━━━ RECORDS PROVIDED

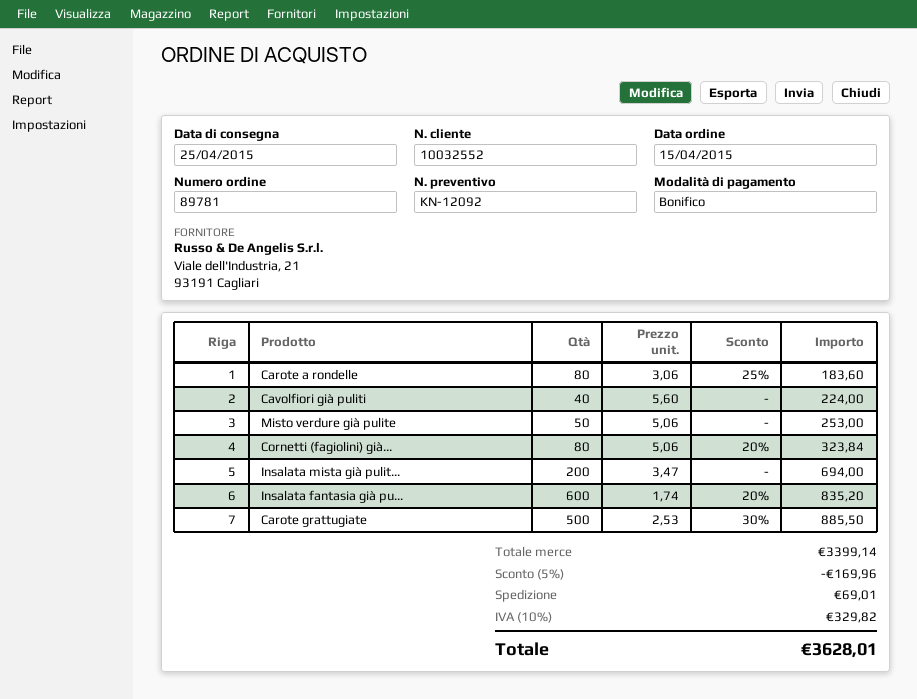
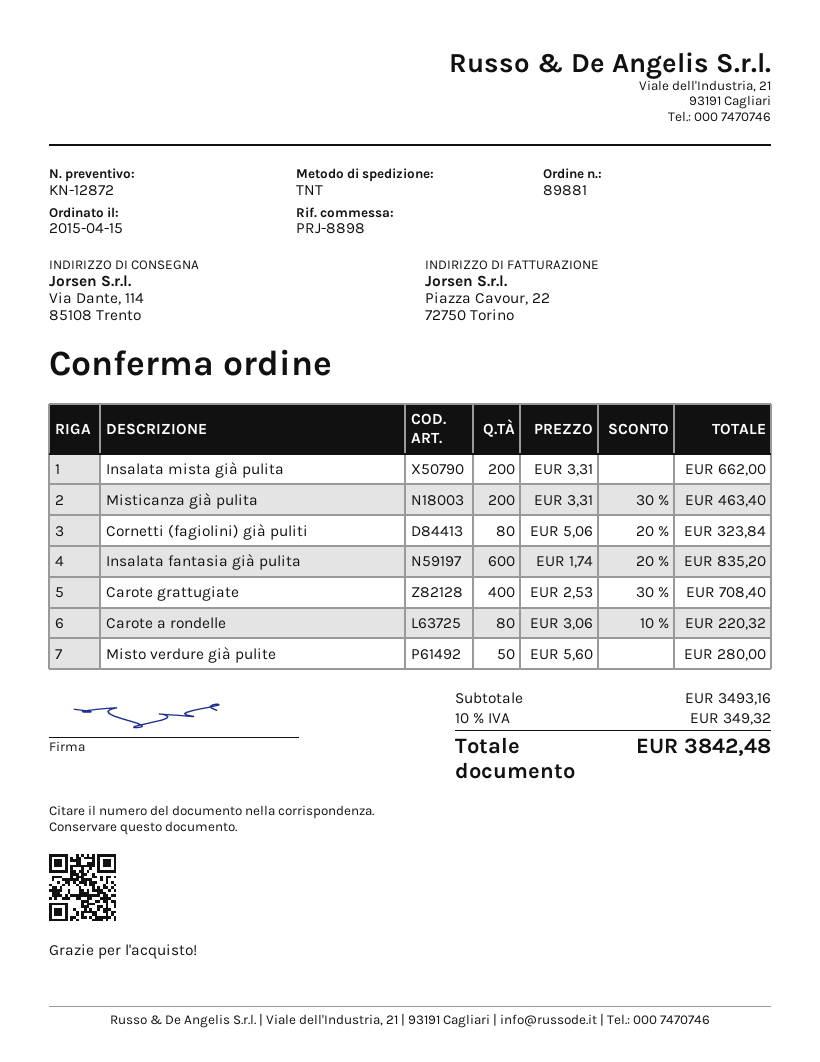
quote number: KN-12092 -> KN-12872
order number: 89781 -> 89881
Carote a rondelle: 80 x 3.06 - 25% = 183.60 -> 80 x 3.06 - 10% = 220.32
Cavolfiori già puliti: 40 x 5.60 = 224.00 -> none
Misto verdure già pulite: 50 x 5.06 = 253.00 -> 50 x 5.60 = 280.00
Insalata mista già pulit...: 200 x 3.47 = 694.00 -> 200 x 3.31 = 662.00
Carote grattugiate: 500 x 2.53 - 30% = 885.50 -> 400 x 2.53 - 30% = 708.40
Misticanza già pulita: none -> 200 x 3.31 - 30% = 463.40
subtotal: 3399.14 -> 3493.16
discount: 5% = 169.96 -> none
shipping: 69.01 -> none
tax: 10% = 329.82 -> 10% = 349.32
total: 3628.01 -> 3842.48

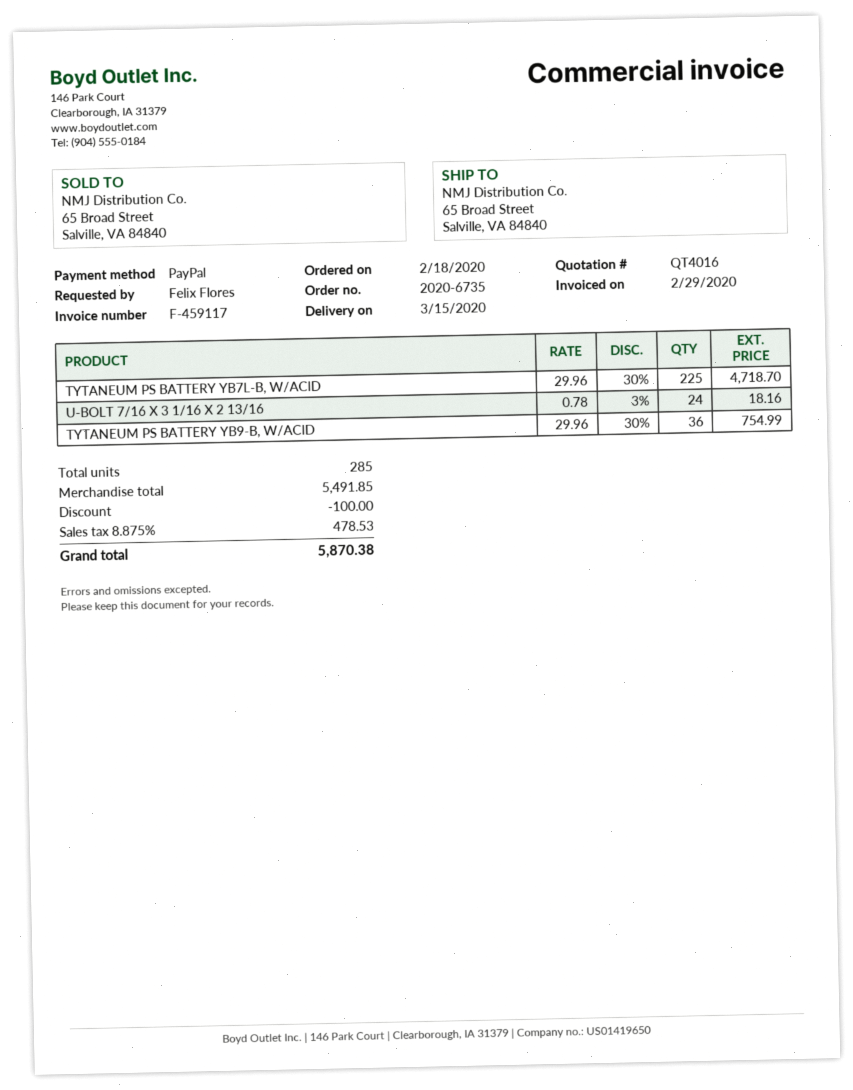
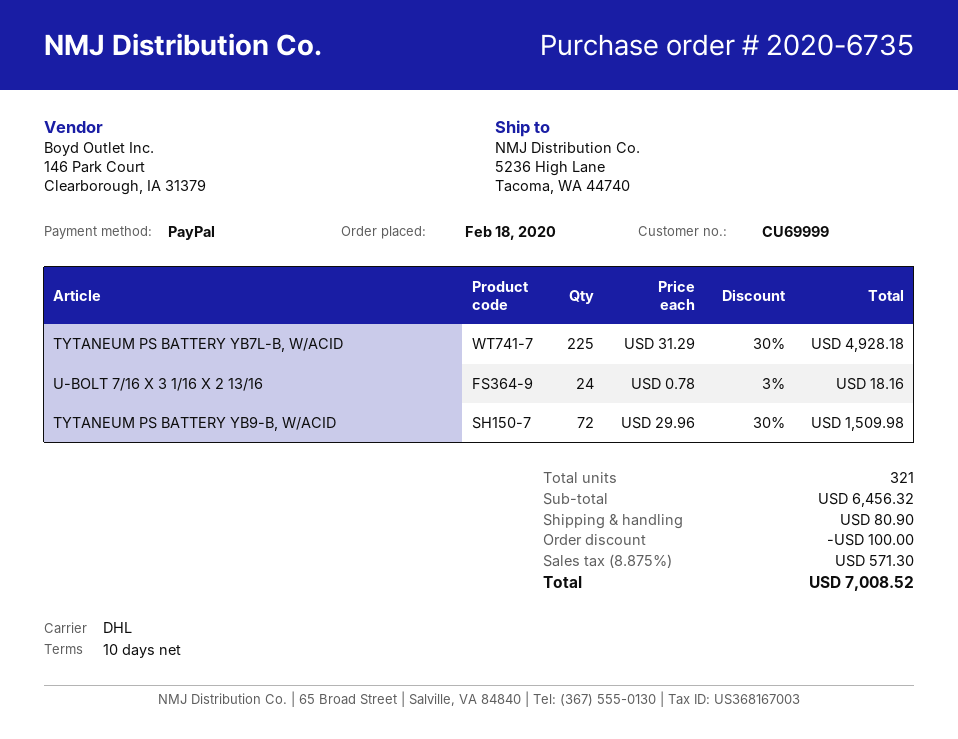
ship to: 65 Broad Street, Salville, VA 84840 -> 5236 High Lane, Tacoma, WA 44740
TYTANEUM PS BATTERY YB7L-B, W/ACID: 225 x 29.96 - 30% = 4718.70 -> 225 x 31.29 - 30% = 4928.18
TYTANEUM PS BATTERY YB9-B, W/ACID: 36 x 29.96 - 30% = 754.99 -> 72 x 29.96 - 30% = 1509.98
total quantity: 285 -> 321
subtotal: 5491.85 -> 6456.32
shipping: none -> 80.90
tax: 8.875% = 478.53 -> 8.875% = 571.30
total: 5870.38 -> 7008.52

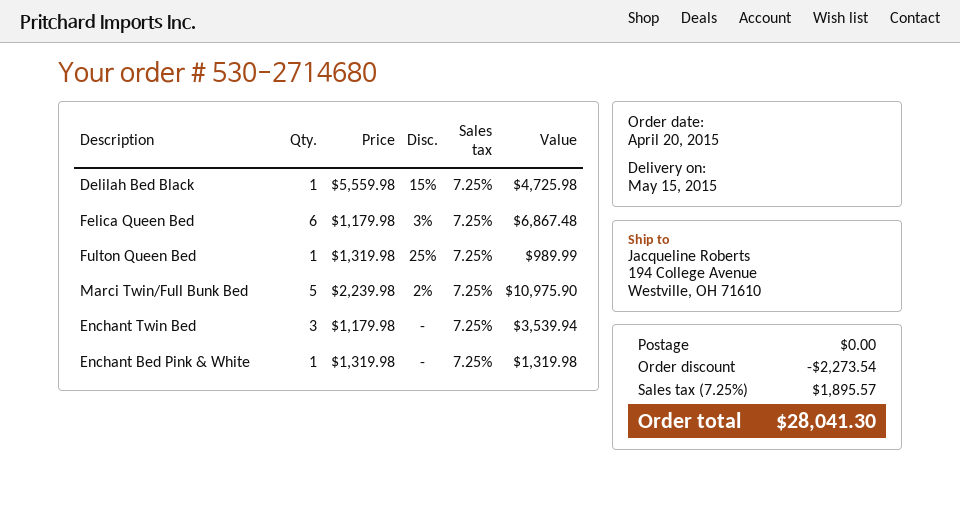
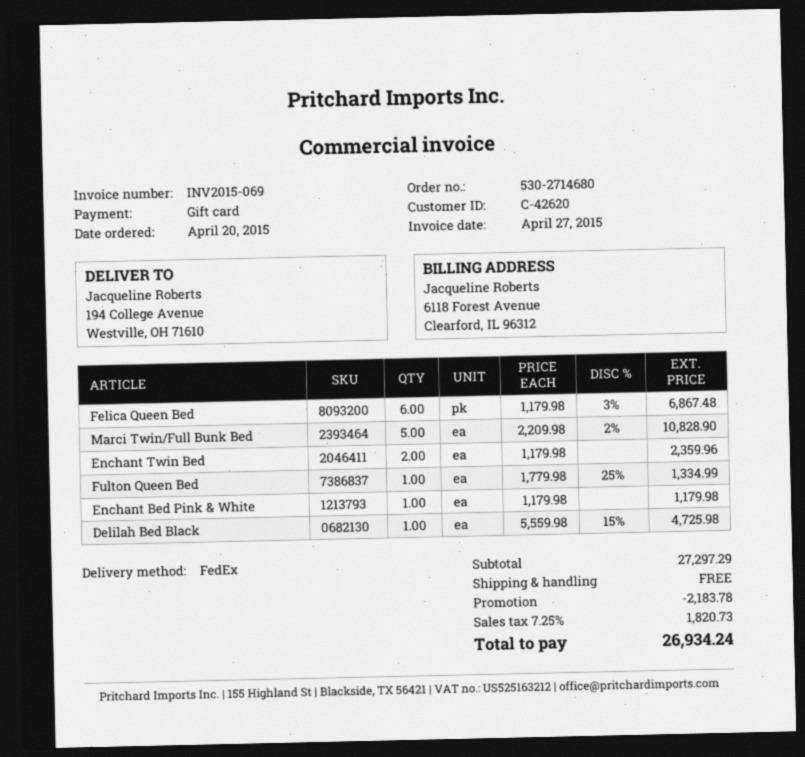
Fulton Queen Bed: 1 x 1319.98 - 25% = 989.99 -> 1 x 1779.98 - 25% = 1334.99
Marci Twin/Full Bunk Bed: 5 x 2239.98 - 2% = 10975.90 -> 5 x 2209.98 - 2% = 10828.90
Enchant Twin Bed: 3 x 1179.98 = 3539.94 -> 2 x 1179.98 = 2359.96
Enchant Bed Pink & White: 1 x 1319.98 = 1319.98 -> 1 x 1179.98 = 1179.98
discount: 2273.54 -> 2183.78
tax: 7.25% = 1895.57 -> 7.25% = 1820.73
total: 28041.30 -> 26934.24

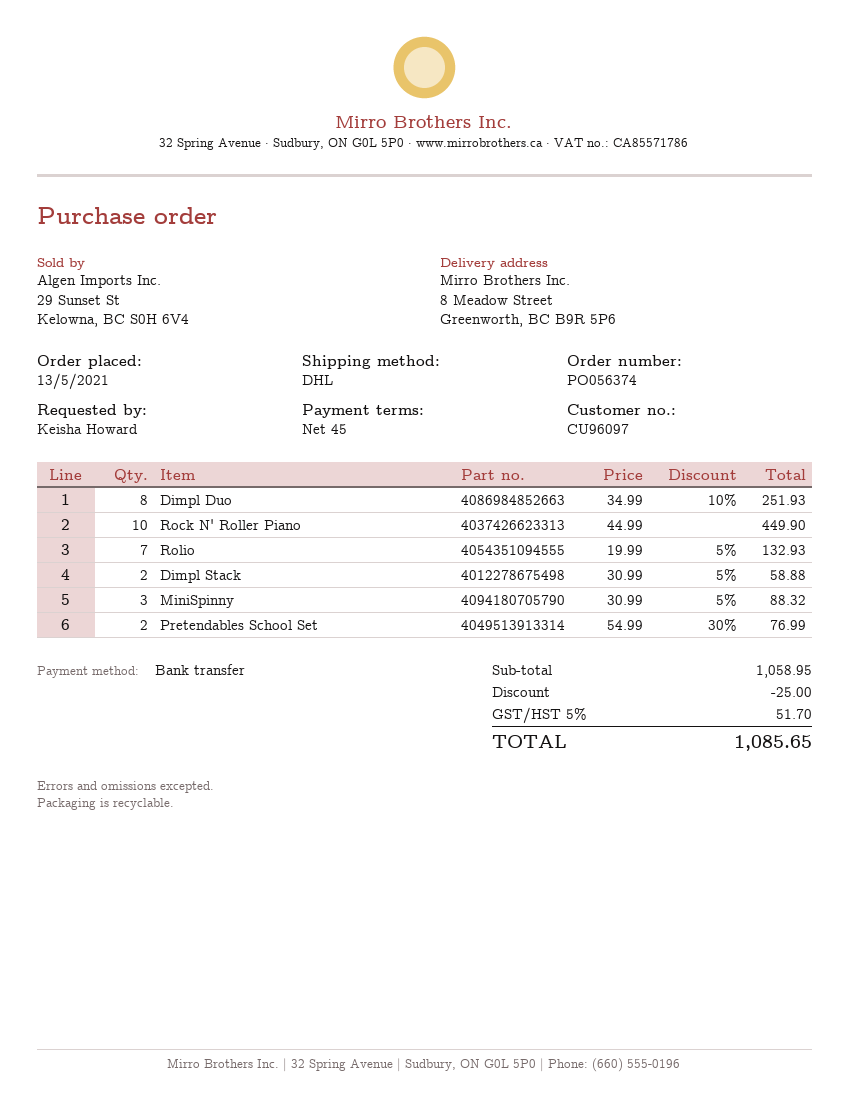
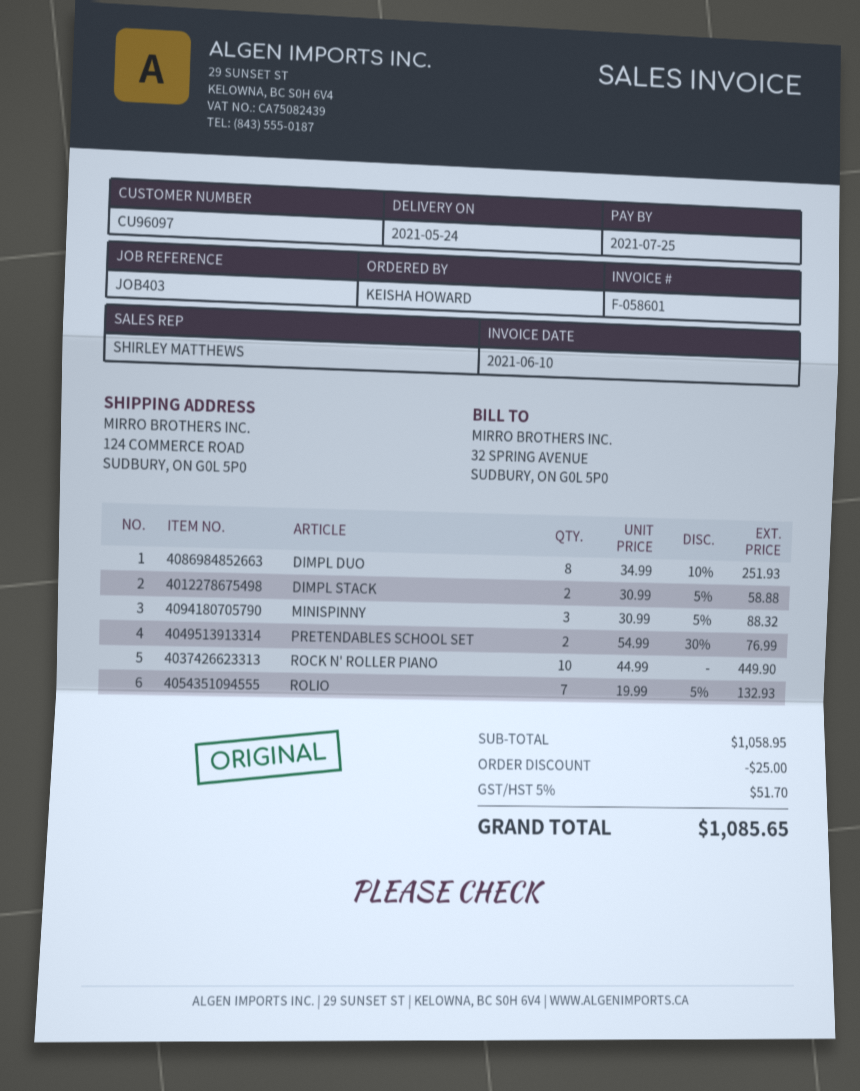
ship to: 8 Meadow Street, Greenworth, BC B9R 5P6 -> 124 COMMERCE ROAD, SUDBURY, ON G0L 5P0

━━━━━━

WHAT YOU WILL DO: Only the lines from the start of the records to the line with "Misto verdure già" belong in the copy. Print them exactly, minus pictures.

ANSWER TO THE EXERCISE:
quote number: KN-12092 -> KN-12872
order number: 89781 -> 89881
Carote a rondelle: 80 x 3.06 - 25% = 183.60 -> 80 x 3.06 - 10% = 220.32
Cavolfiori già puliti: 40 x 5.60 = 224.00 -> none
Misto verdure già pulite: 50 x 5.06 = 253.00 -> 50 x 5.60 = 280.00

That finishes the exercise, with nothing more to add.